Mitochondrial Hormesis in Pancreatic β Cells: Does Uncoupling Protein 2 Play a Role?

Department of Cell Physiology and Metabolism, University of Geneva Medical Centre, Rue Michel-Servet 1, 1211 Geneva 4, Switzerland

Received 27 June 2012; Accepted 7 August 2012

Academic Editor: Ivan Spasojevic

Copyright © 2012 Ning Li et al. This is an open access article distributed under the Creative Commons Attribution License, which permits unrestricted use, distribution, and reproduction in any medium, provided the original work is properly cited.

Abstract

In pancreatic β cells, mitochondrial metabolism translates glucose sensing into signals regulating insulin secretion. Chronic exposure of β cells to excessive nutrients, namely, glucolipotoxicity, impairs β-cell function. This is associated with elevated ROS production from overstimulated mitochondria. Mitochondria are not only the major source of cellular ROS, they are also the primary target of ROS attacks.
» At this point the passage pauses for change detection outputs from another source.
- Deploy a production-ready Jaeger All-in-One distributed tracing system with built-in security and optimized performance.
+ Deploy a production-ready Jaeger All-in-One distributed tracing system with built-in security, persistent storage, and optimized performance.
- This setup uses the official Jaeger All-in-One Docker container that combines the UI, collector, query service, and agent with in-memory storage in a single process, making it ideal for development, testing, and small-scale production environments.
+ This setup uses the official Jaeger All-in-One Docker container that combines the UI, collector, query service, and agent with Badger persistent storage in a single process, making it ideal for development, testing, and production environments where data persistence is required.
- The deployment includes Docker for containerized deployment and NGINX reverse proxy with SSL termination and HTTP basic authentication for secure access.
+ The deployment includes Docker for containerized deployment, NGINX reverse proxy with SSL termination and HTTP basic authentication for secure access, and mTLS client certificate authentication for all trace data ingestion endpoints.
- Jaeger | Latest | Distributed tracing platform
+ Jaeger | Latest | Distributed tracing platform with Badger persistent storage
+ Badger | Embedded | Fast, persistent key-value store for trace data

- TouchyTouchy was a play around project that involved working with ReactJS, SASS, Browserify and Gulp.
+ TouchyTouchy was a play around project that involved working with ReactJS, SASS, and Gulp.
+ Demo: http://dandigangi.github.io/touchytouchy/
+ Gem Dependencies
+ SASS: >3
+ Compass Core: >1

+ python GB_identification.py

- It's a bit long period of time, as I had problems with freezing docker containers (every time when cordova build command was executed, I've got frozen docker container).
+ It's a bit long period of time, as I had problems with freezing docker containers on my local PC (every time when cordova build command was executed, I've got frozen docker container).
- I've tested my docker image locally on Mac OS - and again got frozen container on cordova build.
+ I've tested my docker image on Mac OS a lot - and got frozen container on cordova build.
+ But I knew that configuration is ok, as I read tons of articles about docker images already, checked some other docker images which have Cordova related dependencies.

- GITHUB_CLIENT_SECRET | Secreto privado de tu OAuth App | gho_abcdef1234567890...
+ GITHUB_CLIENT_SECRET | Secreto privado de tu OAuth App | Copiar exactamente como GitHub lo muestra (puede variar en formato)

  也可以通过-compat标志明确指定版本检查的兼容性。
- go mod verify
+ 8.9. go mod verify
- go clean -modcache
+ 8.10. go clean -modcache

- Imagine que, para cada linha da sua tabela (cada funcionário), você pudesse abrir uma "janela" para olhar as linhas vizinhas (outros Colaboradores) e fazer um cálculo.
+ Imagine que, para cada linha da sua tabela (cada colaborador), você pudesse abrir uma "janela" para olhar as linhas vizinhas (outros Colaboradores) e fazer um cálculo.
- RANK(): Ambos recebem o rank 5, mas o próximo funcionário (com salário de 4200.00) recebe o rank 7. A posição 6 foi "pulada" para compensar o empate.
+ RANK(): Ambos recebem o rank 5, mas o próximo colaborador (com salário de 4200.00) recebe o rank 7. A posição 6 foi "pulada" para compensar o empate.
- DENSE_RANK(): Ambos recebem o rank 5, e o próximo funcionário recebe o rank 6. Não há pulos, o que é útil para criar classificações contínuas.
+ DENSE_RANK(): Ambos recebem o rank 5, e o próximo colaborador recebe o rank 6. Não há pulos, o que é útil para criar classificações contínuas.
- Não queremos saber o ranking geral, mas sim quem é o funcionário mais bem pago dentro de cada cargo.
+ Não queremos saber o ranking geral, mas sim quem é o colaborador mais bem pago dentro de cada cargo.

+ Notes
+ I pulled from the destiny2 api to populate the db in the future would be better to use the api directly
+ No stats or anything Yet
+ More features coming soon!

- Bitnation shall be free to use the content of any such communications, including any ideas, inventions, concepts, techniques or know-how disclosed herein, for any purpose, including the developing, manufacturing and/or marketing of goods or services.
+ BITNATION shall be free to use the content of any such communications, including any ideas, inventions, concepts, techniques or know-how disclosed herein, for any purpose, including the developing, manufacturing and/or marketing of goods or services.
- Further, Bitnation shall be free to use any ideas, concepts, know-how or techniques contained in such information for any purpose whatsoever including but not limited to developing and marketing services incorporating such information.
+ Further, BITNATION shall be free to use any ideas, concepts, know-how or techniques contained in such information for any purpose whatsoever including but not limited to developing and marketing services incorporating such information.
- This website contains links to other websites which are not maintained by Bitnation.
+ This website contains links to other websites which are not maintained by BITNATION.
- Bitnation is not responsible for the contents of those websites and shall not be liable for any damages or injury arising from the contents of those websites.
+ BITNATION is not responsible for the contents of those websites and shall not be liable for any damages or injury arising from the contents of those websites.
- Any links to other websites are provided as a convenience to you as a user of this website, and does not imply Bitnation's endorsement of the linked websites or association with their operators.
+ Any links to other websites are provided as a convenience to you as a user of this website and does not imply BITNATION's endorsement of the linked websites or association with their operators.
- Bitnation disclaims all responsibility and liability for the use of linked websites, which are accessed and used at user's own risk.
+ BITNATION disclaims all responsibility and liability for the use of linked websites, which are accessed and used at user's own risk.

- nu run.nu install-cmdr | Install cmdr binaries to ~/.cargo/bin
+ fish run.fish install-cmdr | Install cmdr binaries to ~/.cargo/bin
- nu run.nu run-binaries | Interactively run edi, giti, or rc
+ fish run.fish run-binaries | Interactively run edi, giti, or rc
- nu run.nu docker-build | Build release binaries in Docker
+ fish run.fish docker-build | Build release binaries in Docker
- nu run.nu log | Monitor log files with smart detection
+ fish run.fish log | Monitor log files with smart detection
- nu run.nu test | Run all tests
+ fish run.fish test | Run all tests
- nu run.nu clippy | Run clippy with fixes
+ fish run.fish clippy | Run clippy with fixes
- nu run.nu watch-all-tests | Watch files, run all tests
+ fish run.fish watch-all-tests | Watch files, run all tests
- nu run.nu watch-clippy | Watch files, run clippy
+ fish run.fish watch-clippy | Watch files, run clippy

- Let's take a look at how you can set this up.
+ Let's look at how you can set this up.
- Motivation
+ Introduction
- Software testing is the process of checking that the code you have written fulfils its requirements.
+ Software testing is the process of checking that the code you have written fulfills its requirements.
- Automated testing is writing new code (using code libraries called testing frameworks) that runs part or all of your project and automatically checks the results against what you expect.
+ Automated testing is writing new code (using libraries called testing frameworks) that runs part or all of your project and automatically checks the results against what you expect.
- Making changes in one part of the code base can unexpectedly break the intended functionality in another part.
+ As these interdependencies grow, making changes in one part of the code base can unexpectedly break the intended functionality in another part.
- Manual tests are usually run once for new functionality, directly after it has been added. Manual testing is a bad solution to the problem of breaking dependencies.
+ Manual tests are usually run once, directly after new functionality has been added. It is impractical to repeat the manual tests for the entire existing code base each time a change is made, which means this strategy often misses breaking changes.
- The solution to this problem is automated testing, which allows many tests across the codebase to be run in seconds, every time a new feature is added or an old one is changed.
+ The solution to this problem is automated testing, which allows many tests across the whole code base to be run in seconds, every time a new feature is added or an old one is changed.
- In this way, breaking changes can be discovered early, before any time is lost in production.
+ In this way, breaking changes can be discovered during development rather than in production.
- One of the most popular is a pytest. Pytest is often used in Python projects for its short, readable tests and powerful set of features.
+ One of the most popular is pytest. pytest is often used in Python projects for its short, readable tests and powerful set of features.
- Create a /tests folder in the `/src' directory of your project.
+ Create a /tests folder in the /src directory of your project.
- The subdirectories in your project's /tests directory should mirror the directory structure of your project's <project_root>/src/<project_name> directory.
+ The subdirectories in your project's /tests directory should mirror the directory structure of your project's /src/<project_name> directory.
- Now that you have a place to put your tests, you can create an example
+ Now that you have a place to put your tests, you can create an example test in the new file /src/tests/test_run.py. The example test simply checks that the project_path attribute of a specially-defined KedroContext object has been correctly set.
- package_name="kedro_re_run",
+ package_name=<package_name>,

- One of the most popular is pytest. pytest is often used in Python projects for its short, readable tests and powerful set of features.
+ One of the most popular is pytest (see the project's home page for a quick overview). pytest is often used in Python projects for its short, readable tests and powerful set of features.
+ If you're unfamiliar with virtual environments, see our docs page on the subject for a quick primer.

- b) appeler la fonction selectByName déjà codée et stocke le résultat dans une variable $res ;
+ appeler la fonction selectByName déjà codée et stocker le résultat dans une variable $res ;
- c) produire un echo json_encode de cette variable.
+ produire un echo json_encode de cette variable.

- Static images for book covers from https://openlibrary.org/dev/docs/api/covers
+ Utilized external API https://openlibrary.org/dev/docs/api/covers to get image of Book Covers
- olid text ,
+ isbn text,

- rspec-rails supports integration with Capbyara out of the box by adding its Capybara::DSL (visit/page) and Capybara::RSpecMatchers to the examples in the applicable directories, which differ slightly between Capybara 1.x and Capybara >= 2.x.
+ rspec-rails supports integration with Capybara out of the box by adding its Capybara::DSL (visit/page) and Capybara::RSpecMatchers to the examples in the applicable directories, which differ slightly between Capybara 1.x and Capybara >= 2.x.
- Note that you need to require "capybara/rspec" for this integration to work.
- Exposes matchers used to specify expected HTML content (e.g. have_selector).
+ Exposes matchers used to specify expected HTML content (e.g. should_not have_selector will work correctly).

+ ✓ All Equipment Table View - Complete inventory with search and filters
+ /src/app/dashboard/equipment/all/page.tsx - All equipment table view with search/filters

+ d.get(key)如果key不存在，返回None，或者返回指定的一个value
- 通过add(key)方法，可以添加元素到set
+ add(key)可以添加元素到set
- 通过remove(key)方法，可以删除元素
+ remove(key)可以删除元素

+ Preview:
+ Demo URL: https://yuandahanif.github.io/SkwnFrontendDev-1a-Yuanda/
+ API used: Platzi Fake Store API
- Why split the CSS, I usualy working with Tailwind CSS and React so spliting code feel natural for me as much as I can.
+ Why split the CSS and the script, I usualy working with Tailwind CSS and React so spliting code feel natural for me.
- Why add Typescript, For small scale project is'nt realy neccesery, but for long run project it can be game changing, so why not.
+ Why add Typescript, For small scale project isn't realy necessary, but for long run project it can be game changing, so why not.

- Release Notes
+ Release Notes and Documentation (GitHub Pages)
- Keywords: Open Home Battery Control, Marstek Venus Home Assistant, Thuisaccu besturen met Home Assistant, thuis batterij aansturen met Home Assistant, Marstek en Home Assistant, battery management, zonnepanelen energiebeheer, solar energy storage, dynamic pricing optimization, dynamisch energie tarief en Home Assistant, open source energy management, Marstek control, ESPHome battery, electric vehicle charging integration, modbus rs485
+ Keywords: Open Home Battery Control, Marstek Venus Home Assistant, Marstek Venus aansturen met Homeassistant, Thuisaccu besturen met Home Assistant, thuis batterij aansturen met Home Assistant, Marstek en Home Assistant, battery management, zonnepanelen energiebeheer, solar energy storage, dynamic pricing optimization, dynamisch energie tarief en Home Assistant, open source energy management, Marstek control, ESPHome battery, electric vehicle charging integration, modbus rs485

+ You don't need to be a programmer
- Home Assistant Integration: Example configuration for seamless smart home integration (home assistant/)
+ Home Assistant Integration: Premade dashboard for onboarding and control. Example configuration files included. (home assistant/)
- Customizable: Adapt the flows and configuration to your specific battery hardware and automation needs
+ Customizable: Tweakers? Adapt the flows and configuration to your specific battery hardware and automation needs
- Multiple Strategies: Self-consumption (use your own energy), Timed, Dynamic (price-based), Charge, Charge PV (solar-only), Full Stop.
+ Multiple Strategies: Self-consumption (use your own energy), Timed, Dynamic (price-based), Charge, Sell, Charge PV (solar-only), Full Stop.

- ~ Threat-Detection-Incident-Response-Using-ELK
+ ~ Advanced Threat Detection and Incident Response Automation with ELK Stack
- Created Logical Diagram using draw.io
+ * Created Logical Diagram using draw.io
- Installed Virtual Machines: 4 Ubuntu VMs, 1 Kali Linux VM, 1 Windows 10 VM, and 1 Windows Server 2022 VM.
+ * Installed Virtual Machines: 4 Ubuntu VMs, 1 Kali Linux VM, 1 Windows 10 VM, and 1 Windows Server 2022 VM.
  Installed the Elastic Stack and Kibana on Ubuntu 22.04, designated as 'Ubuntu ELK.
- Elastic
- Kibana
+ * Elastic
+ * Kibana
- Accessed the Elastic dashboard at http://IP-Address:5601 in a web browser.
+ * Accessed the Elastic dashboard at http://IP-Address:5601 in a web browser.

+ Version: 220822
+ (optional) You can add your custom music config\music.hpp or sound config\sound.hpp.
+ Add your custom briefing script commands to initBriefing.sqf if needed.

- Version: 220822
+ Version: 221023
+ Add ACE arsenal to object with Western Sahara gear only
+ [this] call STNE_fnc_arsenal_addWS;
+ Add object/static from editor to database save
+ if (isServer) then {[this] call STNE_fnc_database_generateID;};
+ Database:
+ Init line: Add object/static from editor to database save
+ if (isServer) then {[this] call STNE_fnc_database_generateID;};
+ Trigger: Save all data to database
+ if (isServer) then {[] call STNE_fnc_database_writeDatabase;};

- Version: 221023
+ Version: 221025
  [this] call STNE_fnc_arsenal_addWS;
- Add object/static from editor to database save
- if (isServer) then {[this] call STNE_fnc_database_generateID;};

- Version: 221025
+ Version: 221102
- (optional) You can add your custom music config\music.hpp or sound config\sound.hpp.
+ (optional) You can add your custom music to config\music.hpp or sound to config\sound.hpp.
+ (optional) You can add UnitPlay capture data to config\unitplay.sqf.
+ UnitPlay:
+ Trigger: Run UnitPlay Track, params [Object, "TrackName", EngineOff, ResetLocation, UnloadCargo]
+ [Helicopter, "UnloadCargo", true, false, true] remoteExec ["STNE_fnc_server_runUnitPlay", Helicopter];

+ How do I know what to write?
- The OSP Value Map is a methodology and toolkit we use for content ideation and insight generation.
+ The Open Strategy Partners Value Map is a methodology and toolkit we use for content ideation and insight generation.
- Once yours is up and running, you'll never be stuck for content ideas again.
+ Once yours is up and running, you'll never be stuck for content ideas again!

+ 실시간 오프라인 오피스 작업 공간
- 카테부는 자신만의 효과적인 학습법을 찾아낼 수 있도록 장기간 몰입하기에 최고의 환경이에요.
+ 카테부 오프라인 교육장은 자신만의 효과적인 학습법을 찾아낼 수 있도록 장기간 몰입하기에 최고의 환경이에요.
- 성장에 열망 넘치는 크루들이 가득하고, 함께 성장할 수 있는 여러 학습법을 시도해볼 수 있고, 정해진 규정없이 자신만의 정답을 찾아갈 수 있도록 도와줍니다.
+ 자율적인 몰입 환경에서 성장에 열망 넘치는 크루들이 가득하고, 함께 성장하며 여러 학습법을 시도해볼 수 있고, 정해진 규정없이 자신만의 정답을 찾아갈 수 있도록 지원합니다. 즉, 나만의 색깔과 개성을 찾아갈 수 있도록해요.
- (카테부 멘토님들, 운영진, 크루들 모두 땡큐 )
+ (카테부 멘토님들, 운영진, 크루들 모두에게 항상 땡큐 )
The mitochondrial uncoupling protein UCP2, even though its uncoupling properties are debated, has been associated with protective functions against ROS toxicity. Hormesis, an adaptive response to cellular stresses, might contribute to the protection against β-cell death, possibly limiting the development of type 2 diabetes. Mitochondrial hormesis, or mitohormesis, is a defense mechanism observed in ROS-induced stress-responses by mitochondria. In β cells, mitochondrial damages induced by sublethal exogenous H2O2 can induce secondary repair and defense mechanisms. In this context, UCP2 is a marker of mitohormesis, being upregulated following stress conditions. When overexpressed in nonstressed naïve cells, UCP2 confers resistance to oxidative stress. Whether treatment with mitohormetic inducers is sufficient to restore or ameliorate secretory function of β cells remains to be determined.